I’m reminded of my mom’s ramblings last night, the wild look in her eyes, and I hear her words repeated in my head. They can only take what you give them. Guard your mind.

I knock once and push the door open in front of me. The room’s larger than I expected. At its center, a metal table sits under a glowing yellow light. A woman in a white lab coat stands beside the table. Her head lifts at my knock, and she lowers the file she’s been reading. My file. “Eve Sterling.”

“Yes,” I answer, though it’s not a question.

“Come.” She motions me forward toward the table. Her mouth tugs up as she attempts a smile, and the shadows accentuate her sunken cheeks. It’s a gesture meant to calm me, but under the strange light, the effect is more frightening than reassuring. “You’ll lie here.” She places her palm on the table. “There’s nothing to be afraid of,” she says at my hesitation.

I move toward the table, and she sits at a stool in front of a data terminal. The side of the machine reads M-SCAN 6000. The mindscan is in its sixth generation. The early attempts at scanning people’s brains for abnormalities ended in mental incapacitation. We learned in History of the Medical Revolution that it fried their brains, turning them into slack-jawed zombies. But those early attempts were only seen as an unfortunate side effect, a small price to pay to keep society safe.

I remember my teacher asking the class, “What’s the cost of one life?”

If it’s yours – a lot. One life to cure all society of brutal crimes, mental disorders and disease – the cost does not seem so high.

During the revolution, all citizens over the age of eighteen were given a mindscan. But crime wasn’t reduced as much as they wanted, so they lowered the age to sixteen, unable to go any lower since the mindscan needs a fully-formed brain to work. The small percentage found to be Rejects are locked away, ensuring the safety of everyone. And though sometimes those under sixteen commit crimes, they are dealt with swiftly.

I climb onto the table. It’s cold through the thin gown, and goose bumps break out across my back and legs. I lie flat on the table and stare up at the ceiling, trying to focus and keep calm. I squint ahead at the light. I know the mindscan screens for aggression, murderous instincts and anti-social disorders, but I realize I don’t know much about the procedure itself. “So, how does this work?”

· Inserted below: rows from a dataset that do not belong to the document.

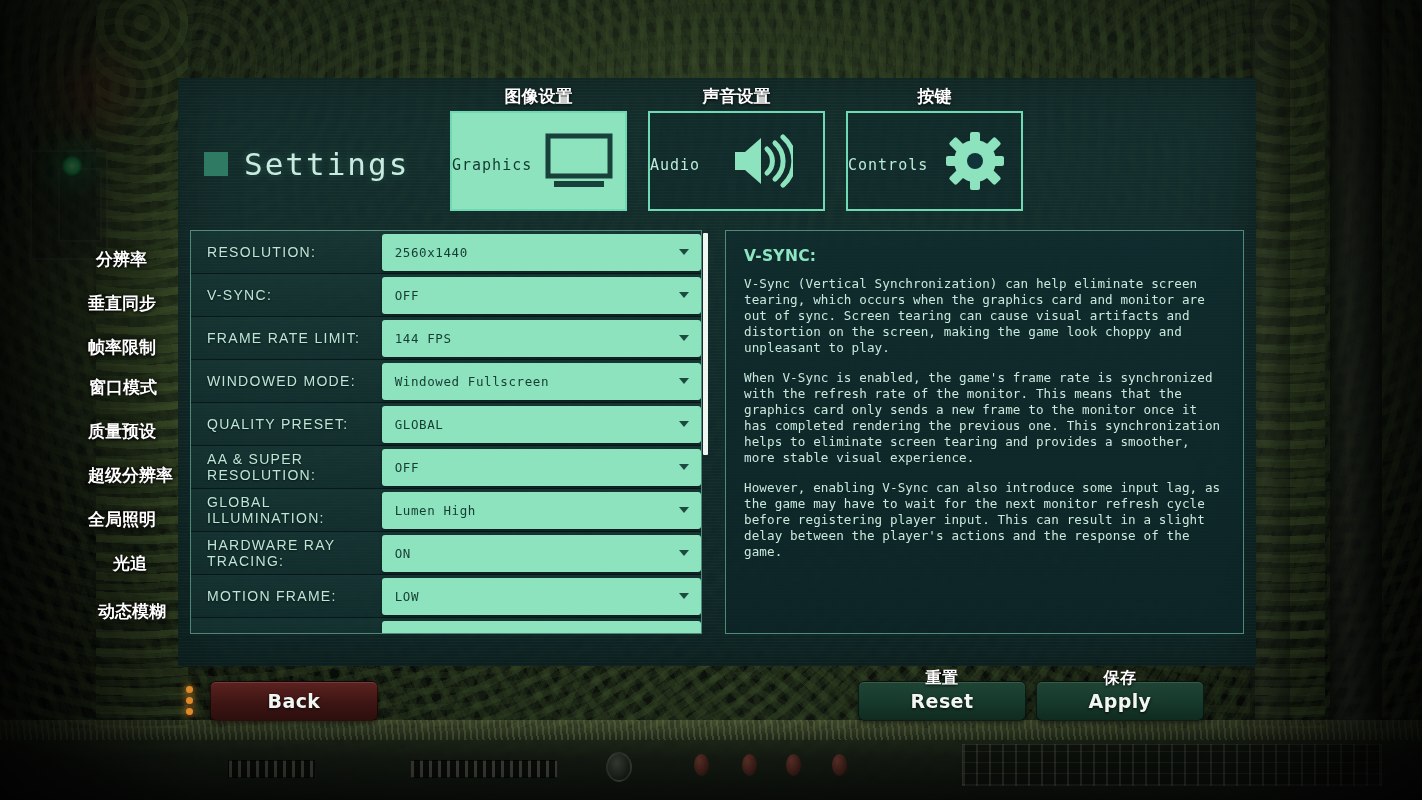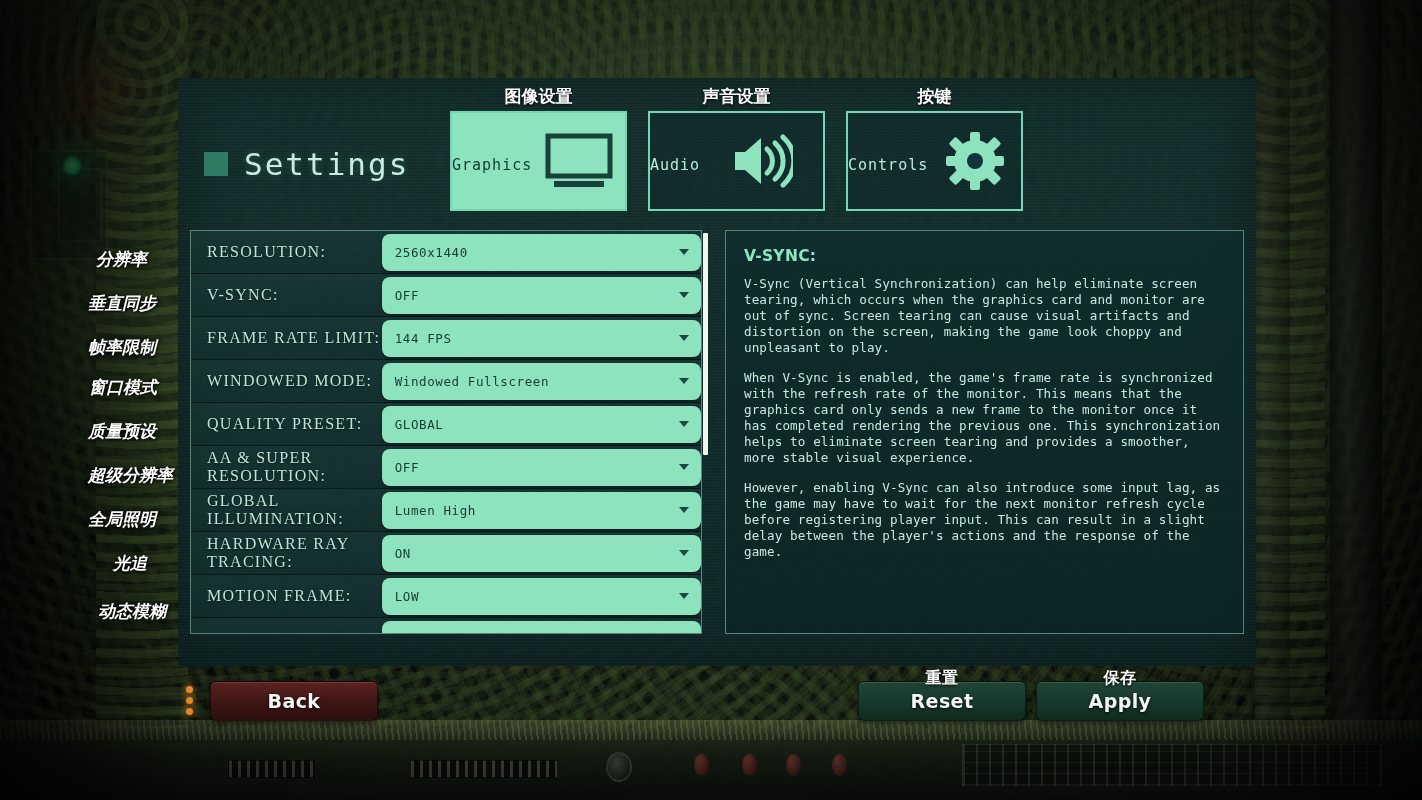--- a/index.html
+++ b/index.html
@@ -109,7 +109,6 @@
   .cn-left {
     position: absolute; left: 0; top: 0; width: 186px; height: 800px;
     font-family: "DejaVu Sans", sans-serif;
-    font-style: italic;
   }
   .cn-left .cn {
     position: absolute; color: #ffffff; font-size: 17px; font-weight: 600;

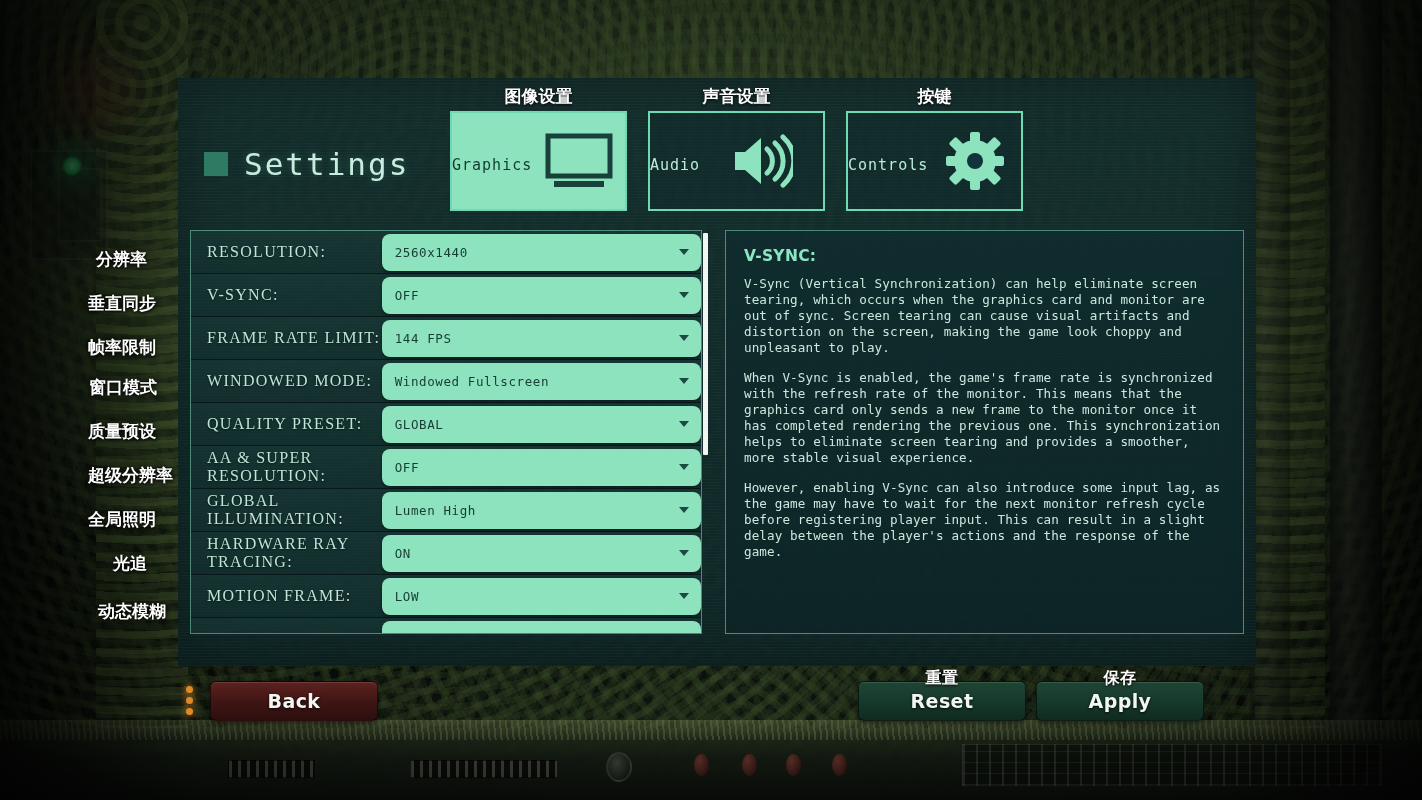--- a/index.html
+++ b/index.html
@@ -172,8 +172,8 @@
     background: linear-gradient(180deg, rgba(25,60,58,0.55), rgba(19,50,49,0.55));
   }
   .srow .slabel {
-    width: 202px; padding-left: 16px; font-size: 16px; letter-spacing: 1.3px;
-    color: #bde6d6; font-family: Liberation Serif, serif;
+    width: 202px; padding-left: 16px; font-size: 14px; letter-spacing: 1.3px;
+    color: #bde6d6; font-family: Liberation Sans, sans-serif;
     text-shadow: 0 1px 2px rgba(0,0,0,0.6);
   }
   .sval {

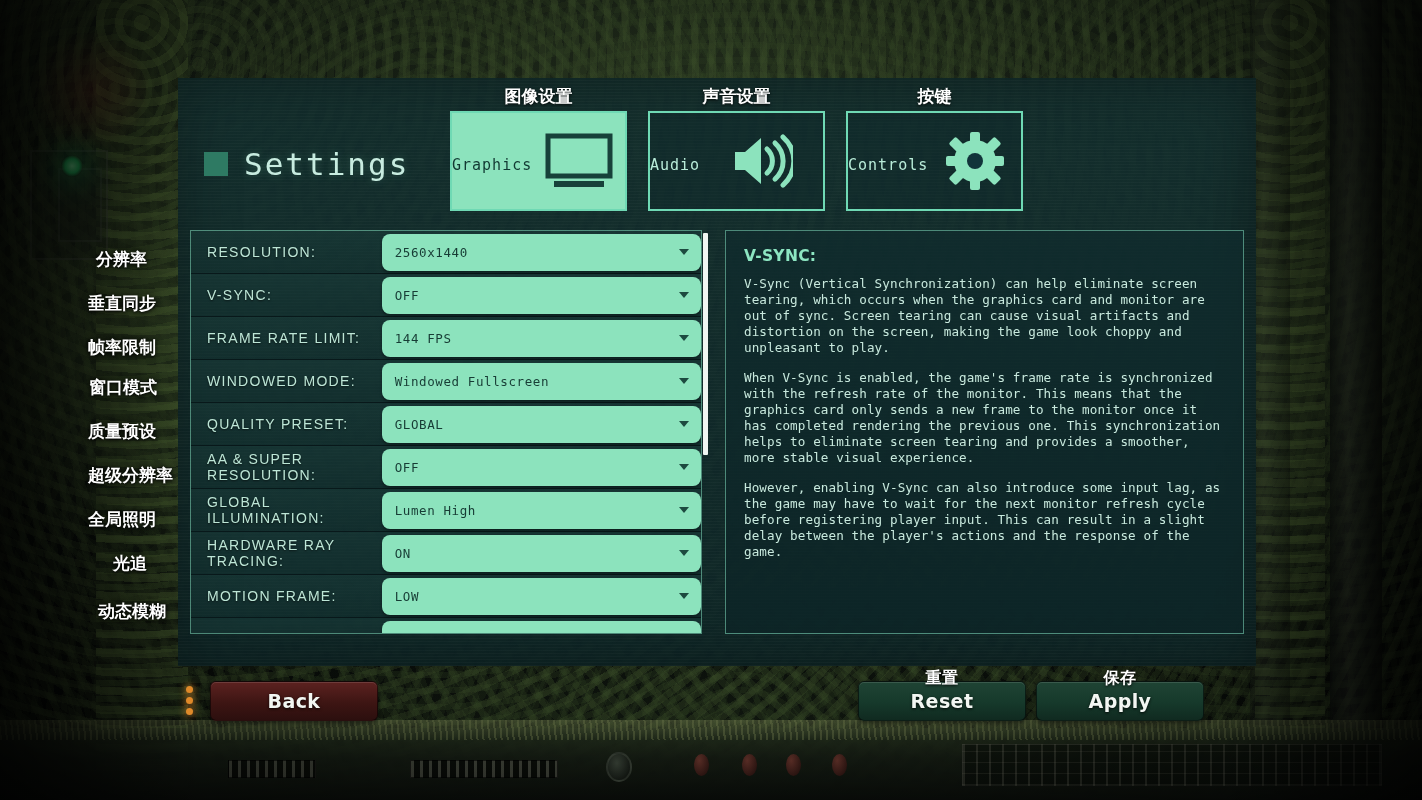--- a/index.html
+++ b/index.html
@@ -178,7 +178,7 @@
   }
   .sval {
     position: relative; width: 340px; height: 37px; background: #8ce3bd;
-    border-radius: 8px; display: flex; align-items: center;
+    border-radius: 3px; display: flex; align-items: center;
     box-shadow: 0 2px 3px rgba(0,0,0,0.35);
   }
   .sval .vtxt {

My voice is met with silence in the large room. I hear typing at the data terminal. Maybe my evaluation’s already started. Maybe I’m supposed to stay quiet unless spoken to, and that was a mark against me. I swallow down a lump that’s formed in my throat. My fingers press into the table. The coolness suddenly feels good against my palms. I focus on my breathing and hear my mom’s words again. They can only take what you give them.

The woman attaches electrodes to each of my temples, then opens my gown in the front, and attaches another over my heart. The cool air nips at me, and I fight a shiver as goose bumps rise across my chest and stomach. She places the last electrode on the end of my index finger. This one is more like a clamp, but it doesn’t hurt.

“Just try and relax. Clear your mind.”

Guard your mind. My mother’s voice shouts inside my head. I shake the thought away.

She walks back to the data terminal, and I turn my head to watch as she flips a switch and twists a dial on the side of the machine where the electrode wires are attached. It hums to life, but I don’t feel anything yet.

She begins with simple questions: My name, my favorite color and the subjects I enjoy most in school. This is just to see the normal patterns in my brain, or so she says. It will capture my baseline.

She twists the dial higher, and a jolt of electricity begins to buzz, working its way inside me, beginning in my head, then coursing and pulsing through my veins, like my entire body is alive with an energy I can’t control. My mind jumps around erratically. I close my eyes and try to relax. My mind goes fuzzy, and awareness of the room around me fades.